## WHAT IS REQUIRED
Look through the data below and extract, unchanged, the lines from the one that contains "10-22-2021: 73 -> 79" to the one that contains "2022-03-13: none -> 65", both included.

## DATA TO USE
Segment Open
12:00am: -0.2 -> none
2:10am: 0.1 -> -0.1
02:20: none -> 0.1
Segment Closed
Segment Open
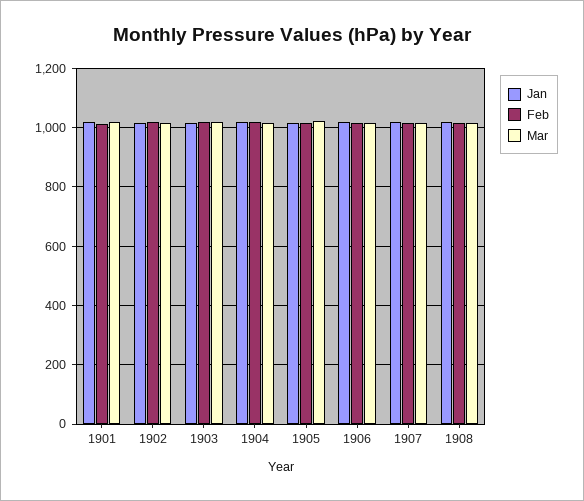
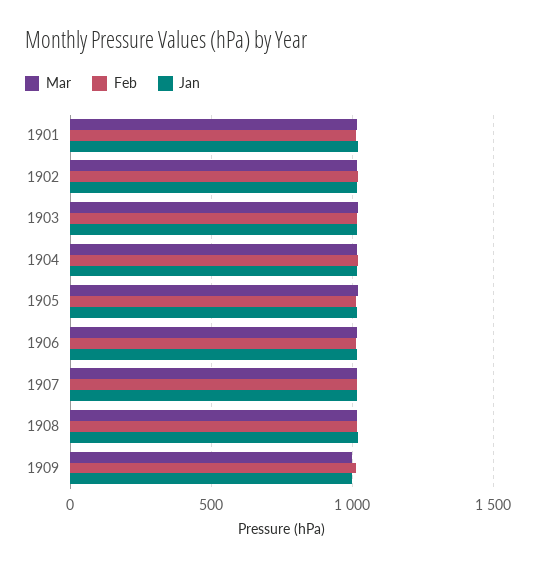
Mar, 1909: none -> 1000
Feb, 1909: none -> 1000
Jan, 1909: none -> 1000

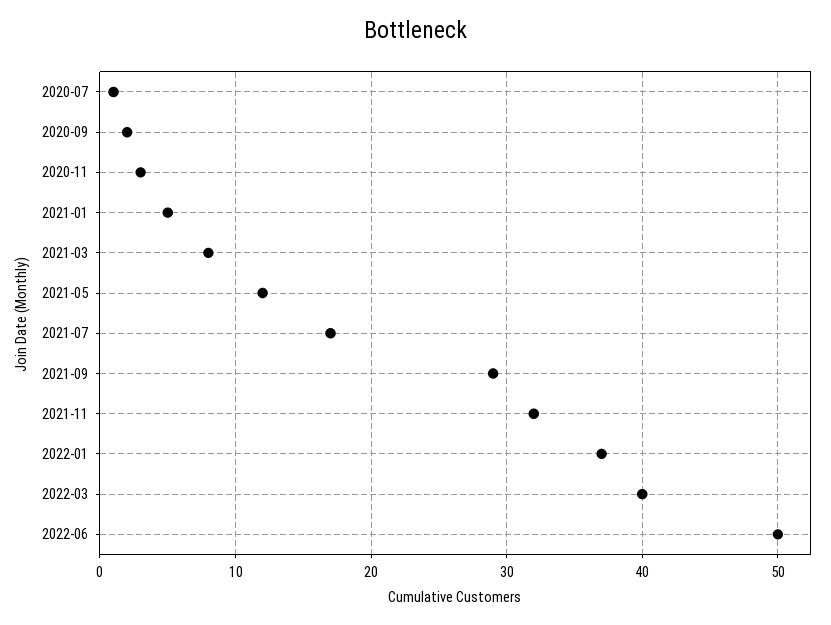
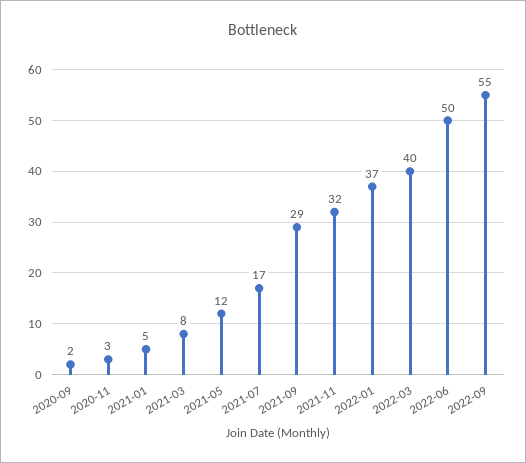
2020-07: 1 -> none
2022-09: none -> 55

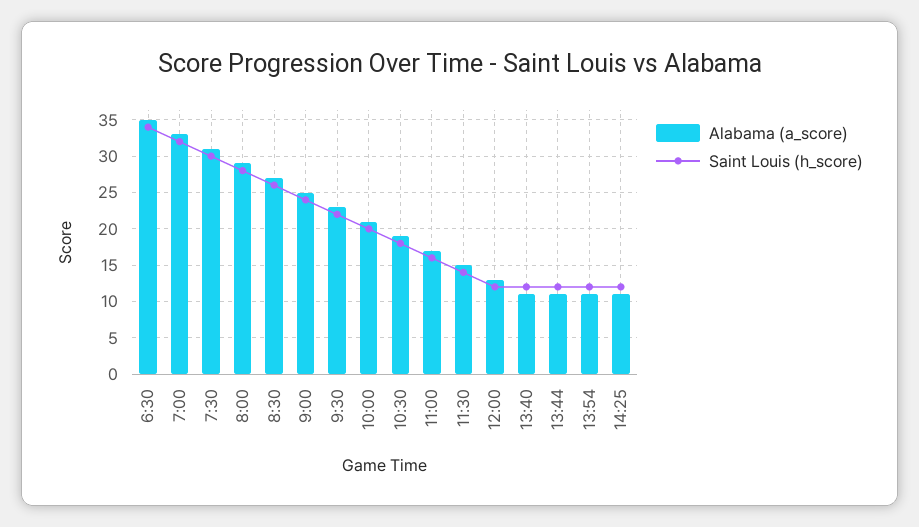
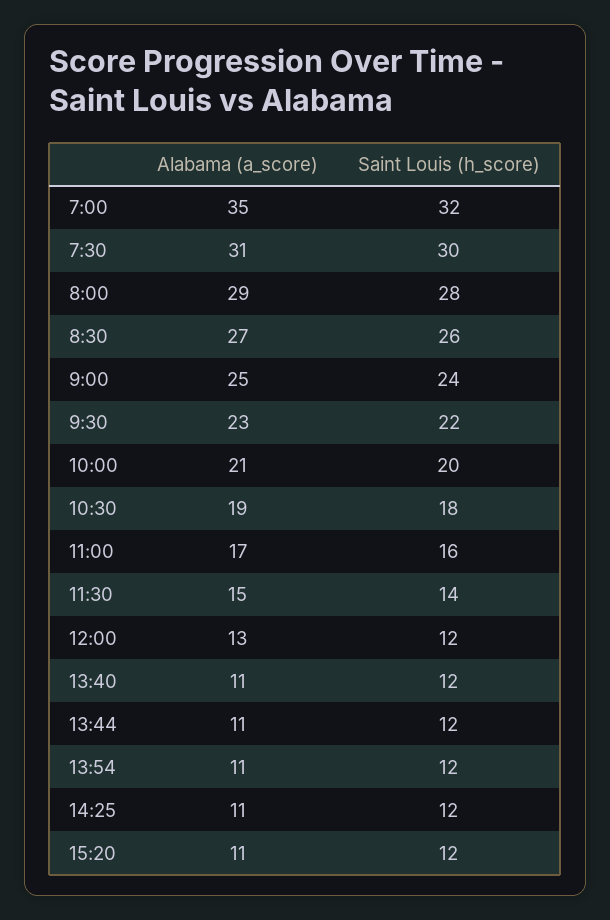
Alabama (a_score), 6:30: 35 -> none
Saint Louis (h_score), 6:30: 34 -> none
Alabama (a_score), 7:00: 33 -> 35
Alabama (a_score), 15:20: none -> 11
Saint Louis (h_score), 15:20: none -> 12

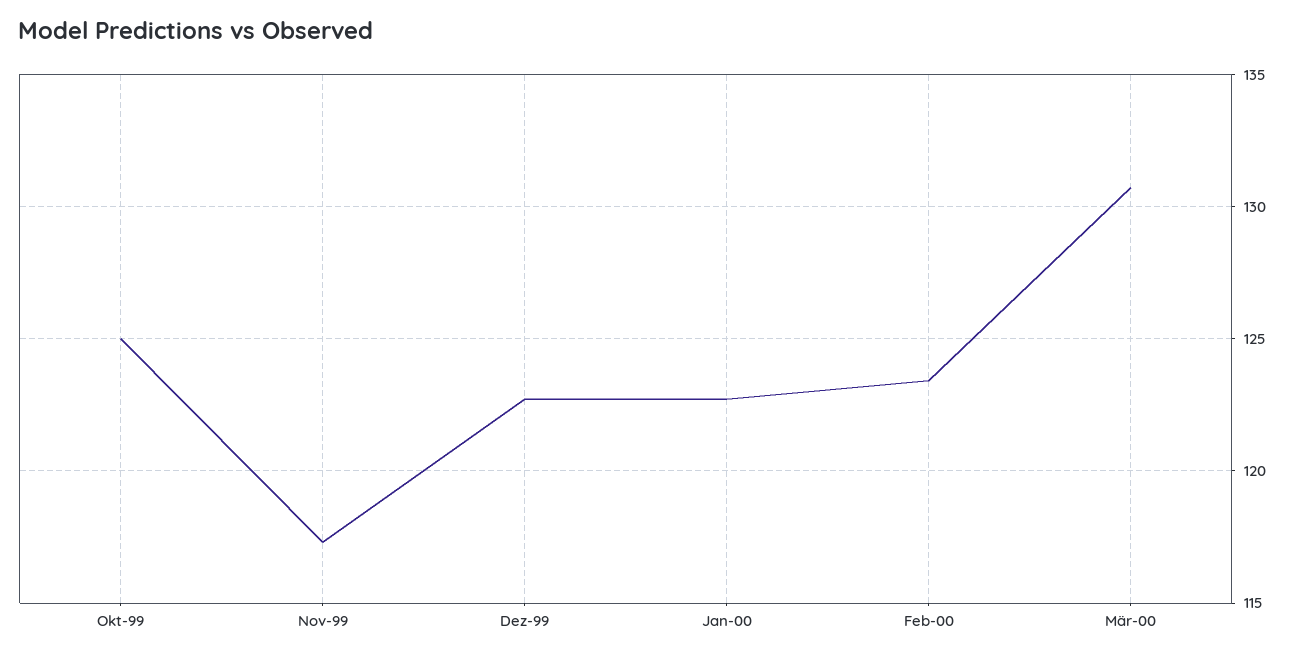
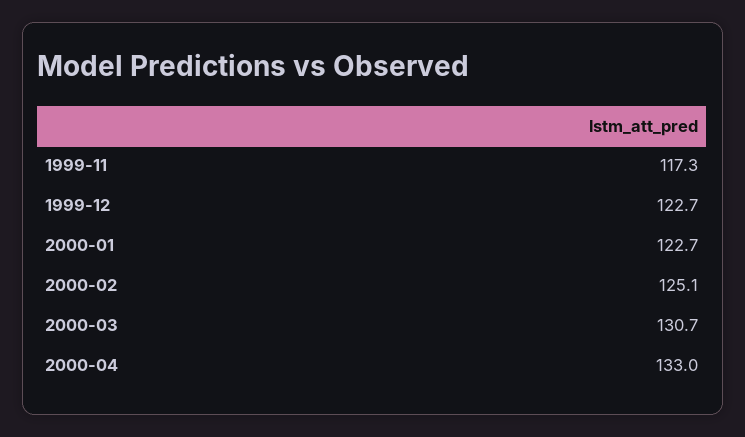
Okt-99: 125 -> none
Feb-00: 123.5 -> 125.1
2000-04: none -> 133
Segment Closed
Segment Open
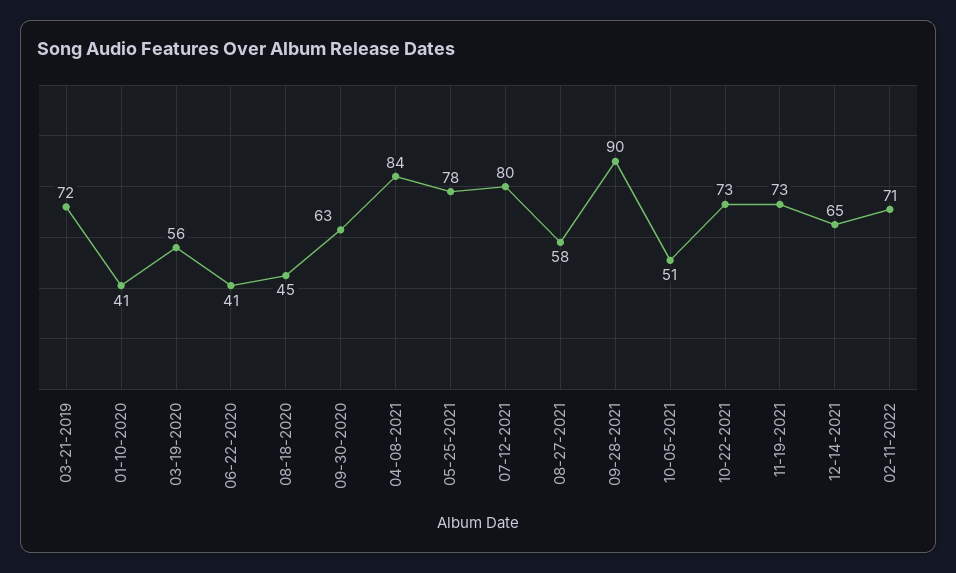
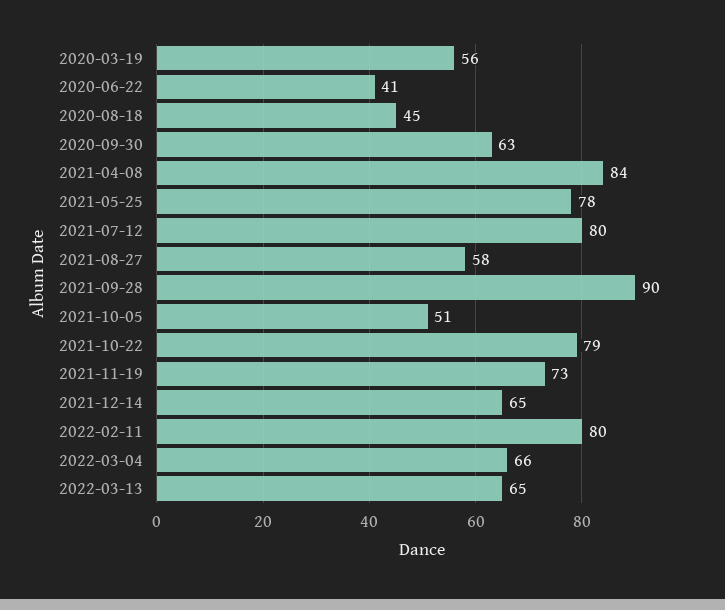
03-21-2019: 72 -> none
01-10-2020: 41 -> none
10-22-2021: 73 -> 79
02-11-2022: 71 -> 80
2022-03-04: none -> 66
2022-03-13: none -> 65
Segment Closed
## OUTPUT BELOW
10-22-2021: 73 -> 79
02-11-2022: 71 -> 80
2022-03-04: none -> 66
2022-03-13: none -> 65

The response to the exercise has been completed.